• jigsaw falling into place, radiohead'in ilk enstrümantal rock parçası değildir, son parçası da değildir. binaenaleyh jigsaw falling into place bir enstrümantal rock parçası değildir.
  • insan zaman geçtikçe memnun olmadığı hallere razı olurken buluyor kendini. dile getirmekten çekinmediği bazı şeylerden bahsetmekten utanıyor artık. ya da fazla herkes gibi olmamak için kendine sakladığı düşünceleri son derece rahatça açığa vurabiliyor. çünkü anlıyorsun ki herkes gibi olmak dilediğince yaşamak için, göze batmamak için iyi bir yöntem. herkes gibi olmak herkes gibi olmak işte. büyük hareketlerden, sivri sözlerden, yüksek seslerden, ışıltılı cisimlerden, parlak toplardan uzak olmak bir nevi. kendi hislerinin de benzer durumlarla karşılaşan insanlardan farklı olmadığını, hayatta kalabilmek için temel ihtiyaçların benzer, hayatı eğlenceli kılmak için yapılan şeylerin de benzer olduğunu görmenin verdiği huzur hissi. sıradan insanın evindeki huzur hissi. bunun rahatlığı var bu şarkıda.

    bu saatten sonra beklemezdim thom yorke'dan böyle sözler. testere kısmı eyvallah ama girizgahı bu şekilde yapacağını düşünmezdim. söylemeden anlatma hallerinin özel bir çaba harcamadan oluştuğuna inandığım gibi, dile getirdikleri bu ruhani kıyımın son derece açık, net ve bir hikaye üzerine kurulu olması beni şaşırttı. samimiyetlerine sonsuz derecede inandığımdan ötürü çok memnun etti beni şeffaflık. sanki herkes elbiselerinden kurtulmuş artık da iç organlarını masaya yatırıyor gibi bir hal. başı, sonu olan bir hikaye. şu gördüğüm taş, toprak gibi somut.

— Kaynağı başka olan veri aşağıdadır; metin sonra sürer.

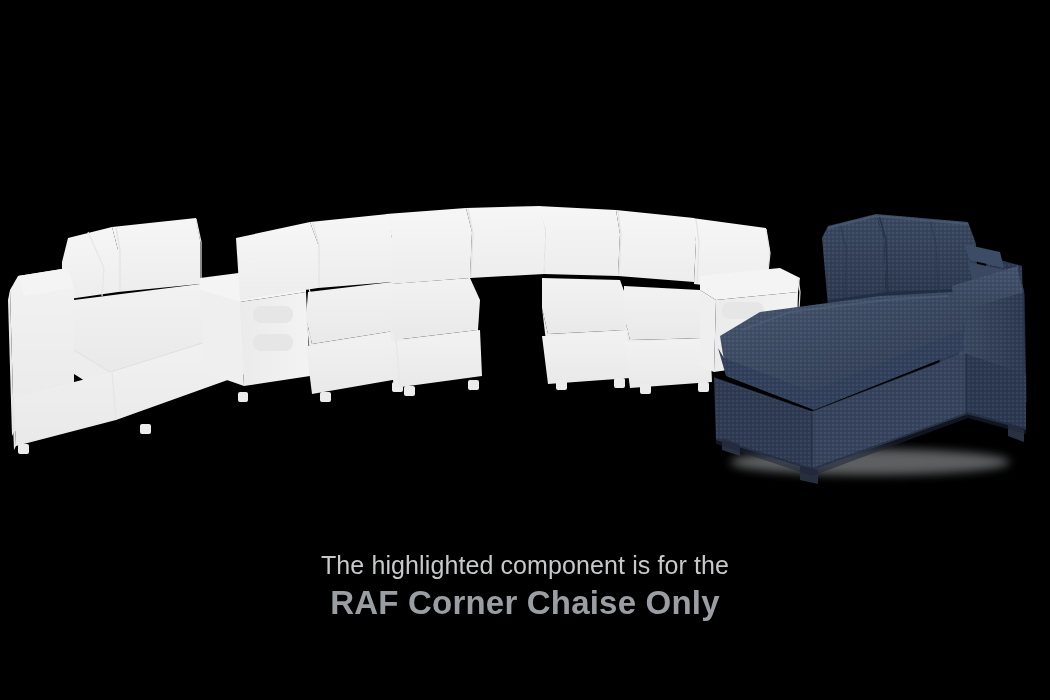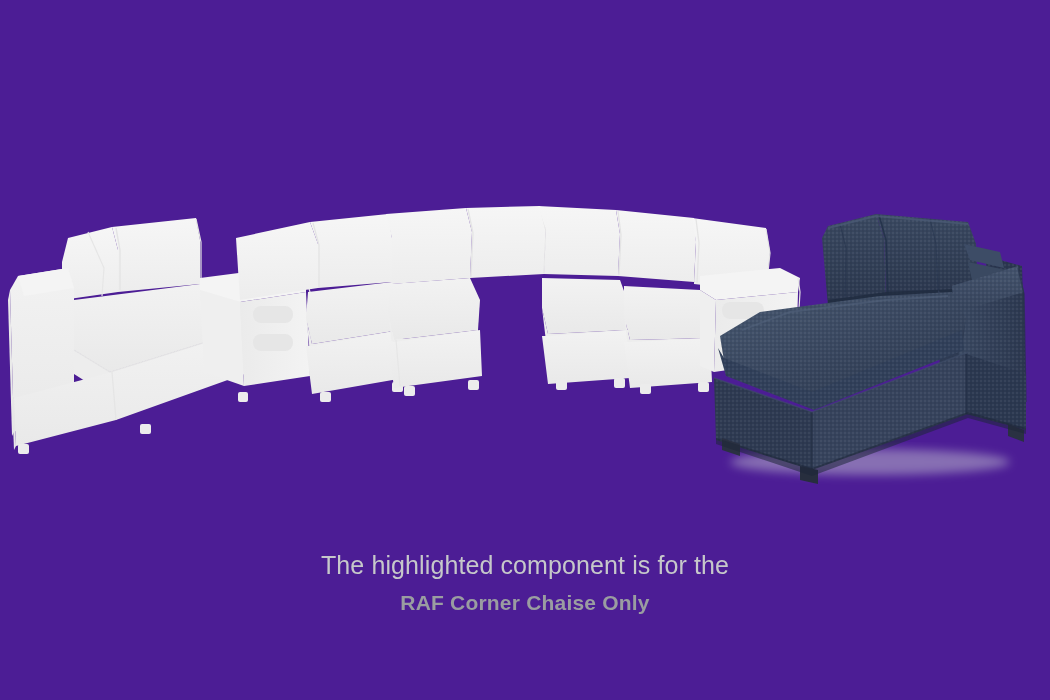"The highlighted component is for" #stage { background: #4c1d95 -> #000000 }
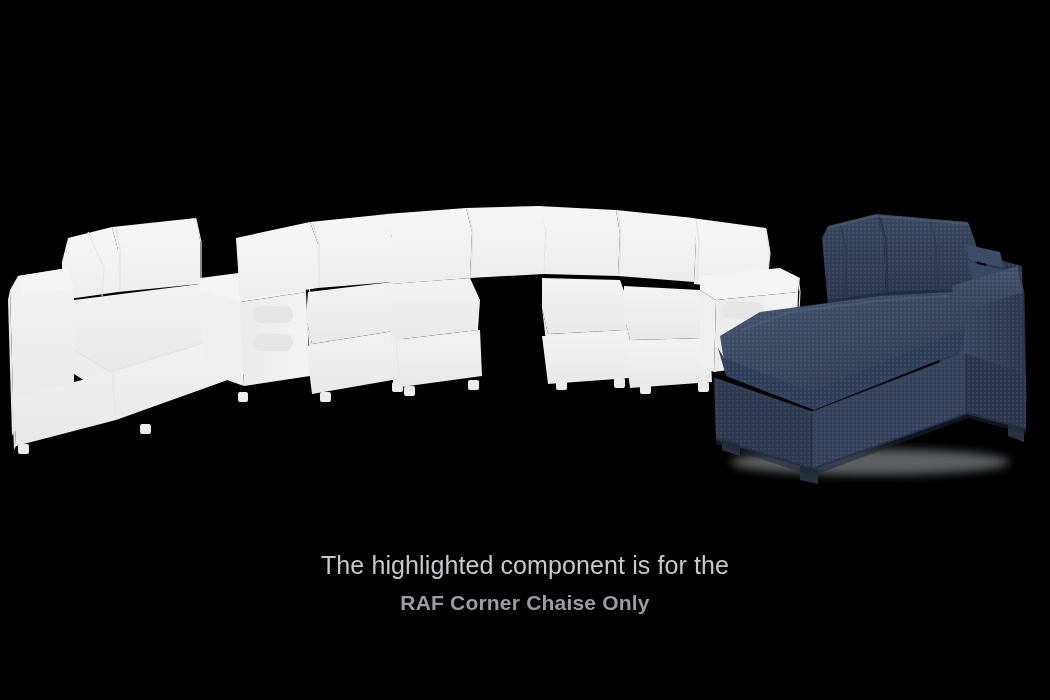"RAF Corner Chaise Only" .caption-line-2 { font-size: 21px -> 33px }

    ağzına kadar öfkeyle dolu gibi geldi bana ya da ben öyle anlamak istedim. ıssız bir yere gidip sesim kısılana kadar bağırmak istedim. şiddet duygusunun tavana vurduğu bir andı, bir şeyleri camdan fırlatmak isteğinin, zarar verme isteğinin insancıllıktan son derece uzak olduğunu fark ettiğim an da aynı ana tekabül etti. öfke ağzımdan taşacak gibi oldu. keşke sevmediğim her insanı bağırarak uzaklaştırabilsem yanımdan dedim. insanın hevesini alıp da bir kenara attığı oyuncakların aklından neler geçtiğini düşündüm. bazı insanları bunun gibi sömürmenin hayatı daha kolay yapacağını fark ettim. iyi niyetin ve teşekkürün yeri geldiğinde bile dile getirilmemesini, hele hele teşekkürü bir lütufta bulunurmuş gibi dile getirenlerin yerin dibine geçirilmesi gerektiğini düşündüm. kibarlığın aptallıktan, merhametin saflıktan, inanmanın da çaresizlikten sayıldığı bir dünyada insanlara fiyat biçelim falan istedim. etiketlerimiz olsun mesela, sizi köpek gibi aşağılayanların bağırsaklarından ip yapıp, üstüne çamaşır serin misal. herkesin istediği de bu değil mi acaba? yoksa kim insanlık için barış, açlar işin aş, kimsesizler için yuva, ülkeler için de silahsız bir gelecek diler ki? bunu daha canı gönülden mi diler, sevdiği insanların da onu sevmesini dilemek varken? en nihayetinde insan yararcı bir varlık, bir yere kadar da bencillik makul bir şey ki kendini düşün, cebin para dolsun, itibar toplumda önemli bir mevzu. e insanoğlu da beğenilmek, takdir görmek, nüfuzlu olmak isteyen bir canlı.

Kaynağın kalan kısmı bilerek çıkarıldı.